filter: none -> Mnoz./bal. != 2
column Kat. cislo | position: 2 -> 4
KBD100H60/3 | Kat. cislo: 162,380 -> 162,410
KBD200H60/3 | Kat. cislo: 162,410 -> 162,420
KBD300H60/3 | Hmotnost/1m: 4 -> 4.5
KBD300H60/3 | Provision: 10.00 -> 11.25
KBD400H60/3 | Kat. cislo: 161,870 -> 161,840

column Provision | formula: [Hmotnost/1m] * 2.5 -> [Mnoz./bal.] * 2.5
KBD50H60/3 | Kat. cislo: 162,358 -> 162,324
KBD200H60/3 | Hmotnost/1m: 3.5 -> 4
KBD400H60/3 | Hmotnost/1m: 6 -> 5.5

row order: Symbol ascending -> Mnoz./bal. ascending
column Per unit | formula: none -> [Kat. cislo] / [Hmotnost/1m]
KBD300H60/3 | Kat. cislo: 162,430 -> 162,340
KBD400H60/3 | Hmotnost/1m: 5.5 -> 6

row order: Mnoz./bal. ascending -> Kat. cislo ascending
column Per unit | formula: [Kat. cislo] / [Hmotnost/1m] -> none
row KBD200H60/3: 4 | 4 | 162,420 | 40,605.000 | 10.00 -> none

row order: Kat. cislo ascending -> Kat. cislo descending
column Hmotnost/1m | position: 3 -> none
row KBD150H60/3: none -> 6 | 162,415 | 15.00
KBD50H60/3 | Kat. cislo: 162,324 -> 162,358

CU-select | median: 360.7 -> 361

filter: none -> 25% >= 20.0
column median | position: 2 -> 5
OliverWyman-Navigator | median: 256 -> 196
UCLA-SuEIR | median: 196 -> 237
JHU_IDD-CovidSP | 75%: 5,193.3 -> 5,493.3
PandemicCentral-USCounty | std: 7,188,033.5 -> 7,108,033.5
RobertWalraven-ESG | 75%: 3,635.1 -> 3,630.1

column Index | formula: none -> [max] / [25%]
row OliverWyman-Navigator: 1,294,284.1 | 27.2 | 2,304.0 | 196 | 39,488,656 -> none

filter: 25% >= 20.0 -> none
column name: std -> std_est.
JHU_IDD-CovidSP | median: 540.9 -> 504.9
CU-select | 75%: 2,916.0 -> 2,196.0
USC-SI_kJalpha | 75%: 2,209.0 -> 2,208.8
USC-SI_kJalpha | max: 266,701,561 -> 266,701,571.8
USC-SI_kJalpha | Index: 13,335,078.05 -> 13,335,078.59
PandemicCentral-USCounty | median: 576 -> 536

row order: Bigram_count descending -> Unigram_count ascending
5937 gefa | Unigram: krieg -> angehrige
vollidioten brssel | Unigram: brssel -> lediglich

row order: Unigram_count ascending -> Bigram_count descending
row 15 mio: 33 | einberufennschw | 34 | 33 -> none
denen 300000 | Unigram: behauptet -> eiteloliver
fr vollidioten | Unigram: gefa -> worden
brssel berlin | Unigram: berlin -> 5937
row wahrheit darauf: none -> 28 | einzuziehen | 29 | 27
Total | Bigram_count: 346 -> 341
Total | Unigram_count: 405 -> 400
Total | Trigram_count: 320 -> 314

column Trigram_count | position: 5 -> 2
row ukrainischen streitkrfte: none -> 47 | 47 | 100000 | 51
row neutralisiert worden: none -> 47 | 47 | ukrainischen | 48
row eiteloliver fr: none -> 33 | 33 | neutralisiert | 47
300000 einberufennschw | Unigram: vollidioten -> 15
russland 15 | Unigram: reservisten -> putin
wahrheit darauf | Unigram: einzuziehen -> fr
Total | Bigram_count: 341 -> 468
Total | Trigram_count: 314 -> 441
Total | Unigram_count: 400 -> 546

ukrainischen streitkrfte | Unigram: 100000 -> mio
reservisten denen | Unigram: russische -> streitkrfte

-- -- --

**Exercise details**
Set down exactly the lines of the data above, beginning with the line that has "CU-select | median: 360.7 -> 361" and ending with the line that has "Total | Unigram_count: 405 -> 400", and no others.

**Expected output**
CU-select | median: 360.7 -> 361

filter: none -> 25% >= 20.0
column median | position: 2 -> 5
OliverWyman-Navigator | median: 256 -> 196
UCLA-SuEIR | median: 196 -> 237
JHU_IDD-CovidSP | 75%: 5,193.3 -> 5,493.3
PandemicCentral-USCounty | std: 7,188,033.5 -> 7,108,033.5
RobertWalraven-ESG | 75%: 3,635.1 -> 3,630.1

column Index | formula: none -> [max] / [25%]
row OliverWyman-Navigator: 1,294,284.1 | 27.2 | 2,304.0 | 196 | 39,488,656 -> none

filter: 25% >= 20.0 -> none
column name: std -> std_est.
JHU_IDD-CovidSP | median: 540.9 -> 504.9
CU-select | 75%: 2,916.0 -> 2,196.0
USC-SI_kJalpha | 75%: 2,209.0 -> 2,208.8
USC-SI_kJalpha | max: 266,701,561 -> 266,701,571.8
USC-SI_kJalpha | Index: 13,335,078.05 -> 13,335,078.59
PandemicCentral-USCounty | median: 576 -> 536

row order: Bigram_count descending -> Unigram_count ascending
5937 gefa | Unigram: krieg -> angehrige
vollidioten brssel | Unigram: brssel -> lediglich

row order: Unigram_count ascending -> Bigram_count descending
row 15 mio: 33 | einberufennschw | 34 | 33 -> none
denen 300000 | Unigram: behauptet -> eiteloliver
fr vollidioten | Unigram: gefa -> worden
brssel berlin | Unigram: berlin -> 5937
row wahrheit darauf: none -> 28 | einzuziehen | 29 | 27
Total | Bigram_count: 346 -> 341
Total | Unigram_count: 405 -> 400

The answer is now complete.